▸ Problem statement: Each record needs to be transcribed word for word, though without its pictures.

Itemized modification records

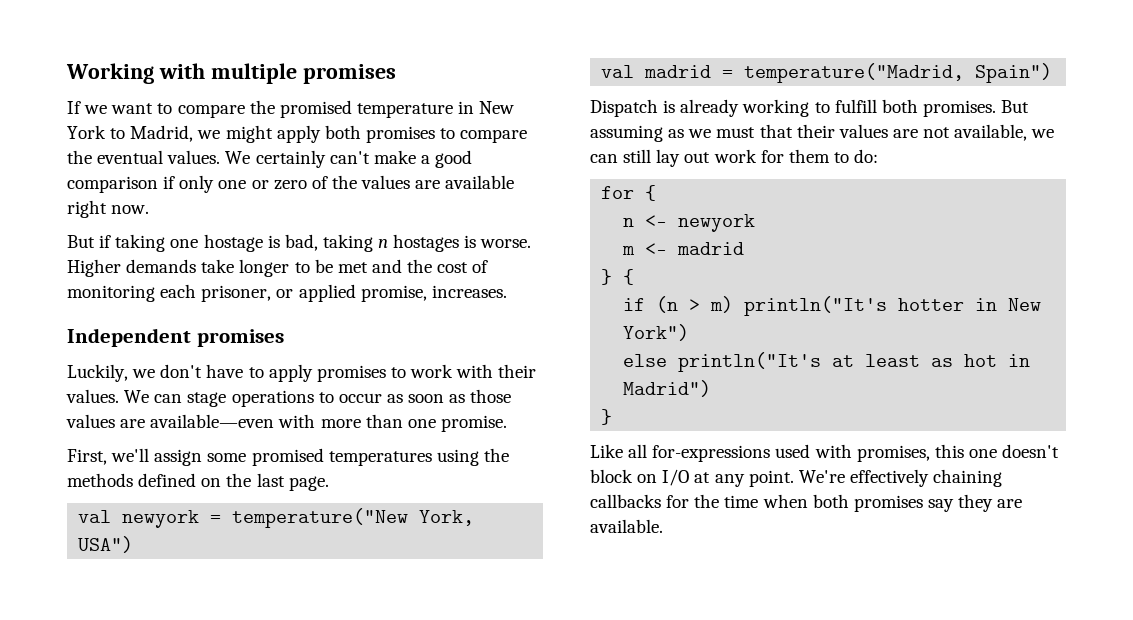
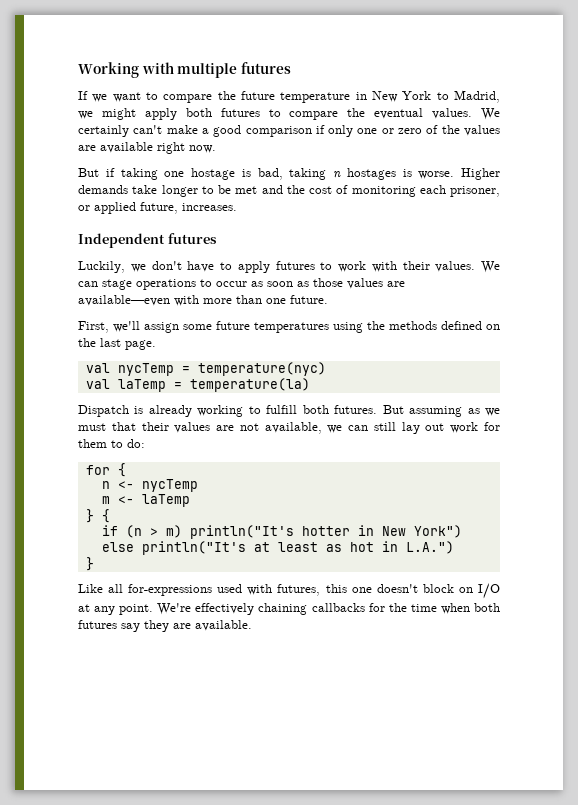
[302,64,396,84] promises -> [240,62,291,74] futures
[279,100,352,118] promised -> [241,91,275,100] future
[365,126,435,143] promises -> [220,108,260,117] futures
[360,285,427,302] promise, -> [140,202,178,214] future,
[196,329,284,347] promises -> [167,233,217,244] futures
[316,365,386,382] promises -> [275,261,315,270] futures
[440,415,507,432] promise. -> [290,295,328,304] future.
[251,448,324,466] promised -> [216,321,250,330] future
[122,508,475,528] [78,536,134,553] [601,63,1053,83] newyork = temperature("New York, USA") // val madrid = temperature("Madrid, Spain") -> [117,362,326,376] [85,378,310,392] nycTemp = temperature(nyc) // val laTemp = temperature(la)
[922,100,996,117] promises. -> [334,405,378,414] futures.
[678,214,756,232] newyork -> [141,479,198,492] nycTemp
[677,242,745,255] madrid -> [141,494,190,507] laTemp
[623,380,712,397] Madrid") -> [405,541,454,554] L.A.")
[856,445,930,462] promises, -> [277,584,321,596] futures,
[853,495,923,512] promises -> [78,620,117,629] futures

▸ Result:
[302,64,396,84] promises -> [240,62,291,74] futures
[279,100,352,118] promised -> [241,91,275,100] future
[365,126,435,143] promises -> [220,108,260,117] futures
[360,285,427,302] promise, -> [140,202,178,214] future,
[196,329,284,347] promises -> [167,233,217,244] futures
[316,365,386,382] promises -> [275,261,315,270] futures
[440,415,507,432] promise. -> [290,295,328,304] future.
[251,448,324,466] promised -> [216,321,250,330] future
[122,508,475,528] [78,536,134,553] [601,63,1053,83] newyork = temperature("New York, USA") // val madrid = temperature("Madrid, Spain") -> [117,362,326,376] [85,378,310,392] nycTemp = temperature(nyc) // val laTemp = temperature(la)
[922,100,996,117] promises. -> [334,405,378,414] futures.
[678,214,756,232] newyork -> [141,479,198,492] nycTemp
[677,242,745,255] madrid -> [141,494,190,507] laTemp
[623,380,712,397] Madrid") -> [405,541,454,554] L.A.")
[856,445,930,462] promises, -> [277,584,321,596] futures,
[853,495,923,512] promises -> [78,620,117,629] futures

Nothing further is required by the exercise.